1School of Metallurgy and Materials Engineering, College of Engineering, University of Tehran, Iran
2Center of Excellence in Materials for Low-Energy Consumption Technologies, University of Tehran, Tehran, Iran
3School Of Metallurgy and Materials Eng., College of Eng., University of Tehran
Chalcopyrite materials have attracted a lot of interests because of their potential applications in sustainable energy storage and photovoltaics. Copper antimony sulfide (CuSbS2) with chalcostibite structure is a member of chalcopyrite family and benefits from earth-abundance, appropriate optical band gap, high absorption coefficient, and attractive power conversion efficiency. In this research, CuSbS2 nanoparticles are synthesized through a simple solvothermal method. The synthesis were performed with ethylenediamine (En) as a solvent and antimony trichloride (SbCl3), copper (II) chloride (CuCl2), and sulfur as precursors in autoclave at 120 °C for 24 h. The obtained powders were then sonicated and centrifuged several times with ethanol to reach the desired nanoparticles. The synthesis times of 3, 6, and 12 h are also considered. X-ray diffraction (XRD) and Field Emission Scanning Electron Microscopy (FESEM) are used to characterize the composition, morphology, and structure of the as-prepared samples. The results indicate that shortening the synthesis time leads to formation of finer grains and decreases the crystallinity. According to FESEM results, less agglomerations is observed in shorter synthesis time, while average particle size does not show a drastic change.

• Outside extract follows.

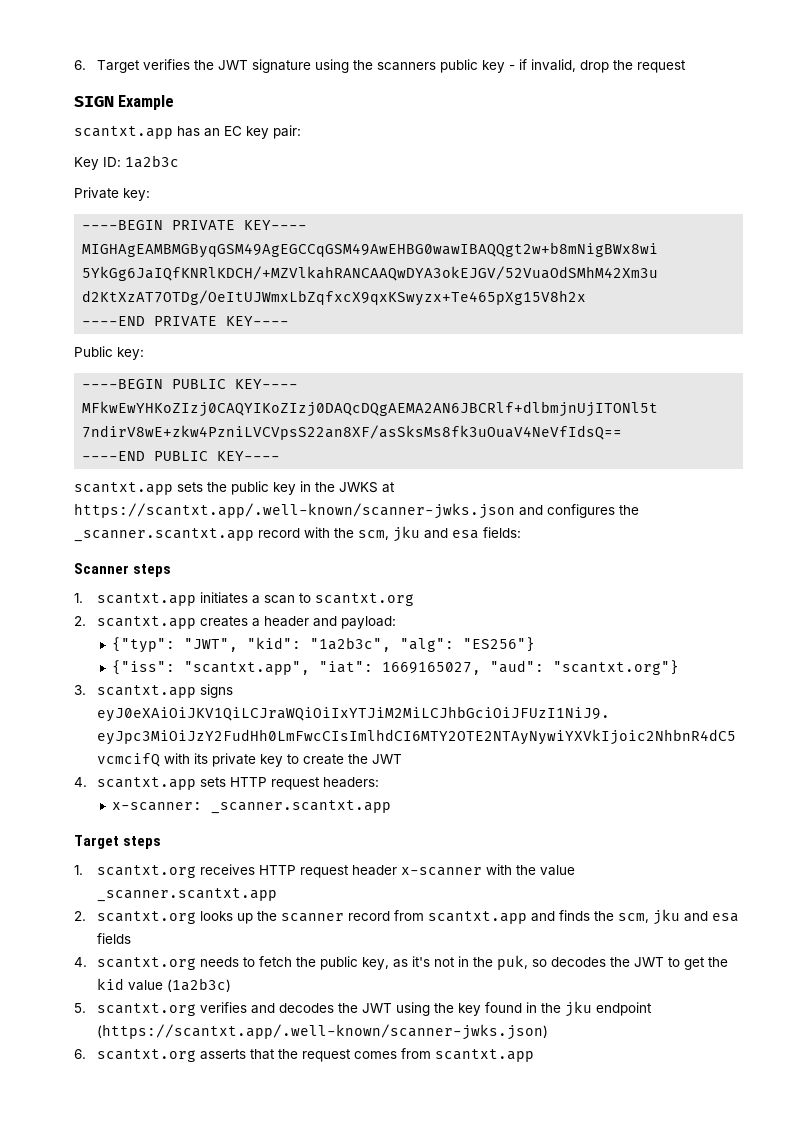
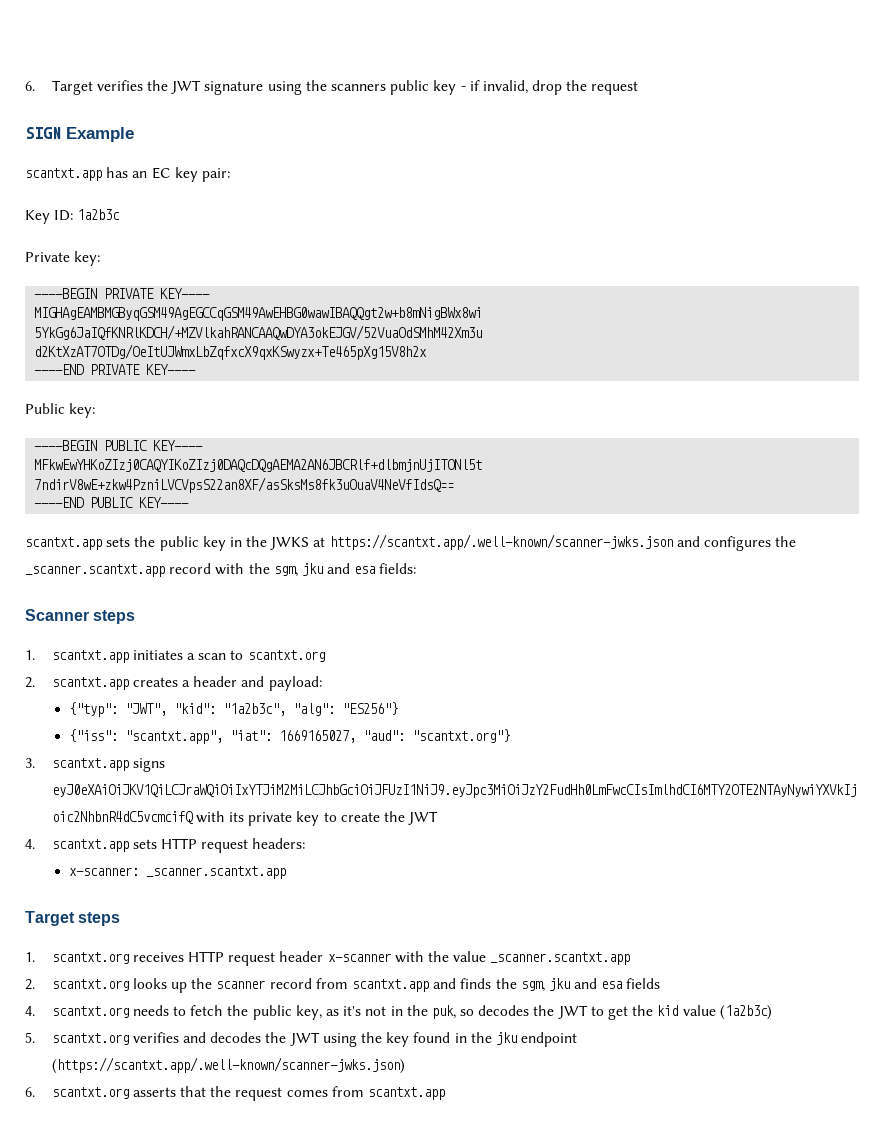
[358,530,389,540] scm, -> [273,566,298,577] sgm,
[618,913,650,923] scm, -> [520,981,545,992] sgm,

Surprisingly, the synthesis time of 3 h brings about pure chalcostibite structure with mean particle size of about 150 nm and almost near stoichiometry composition, which have never been reported before, and may cause from our precursor solution preparation and engineered sequential addition. XRD results show that when time of synthesis is as short as 3 h, the crystallinity decreases and a few impurities are observed. Effect of synthesis time on the formation of CuSbS2 nanoparticles and grain growth have been discussed in details. Achieving CuSbS2 nanoparticles with very short synthesis time may open up new horizons for the development of cost-effective yet environmentally-friendly photovoltaic devices.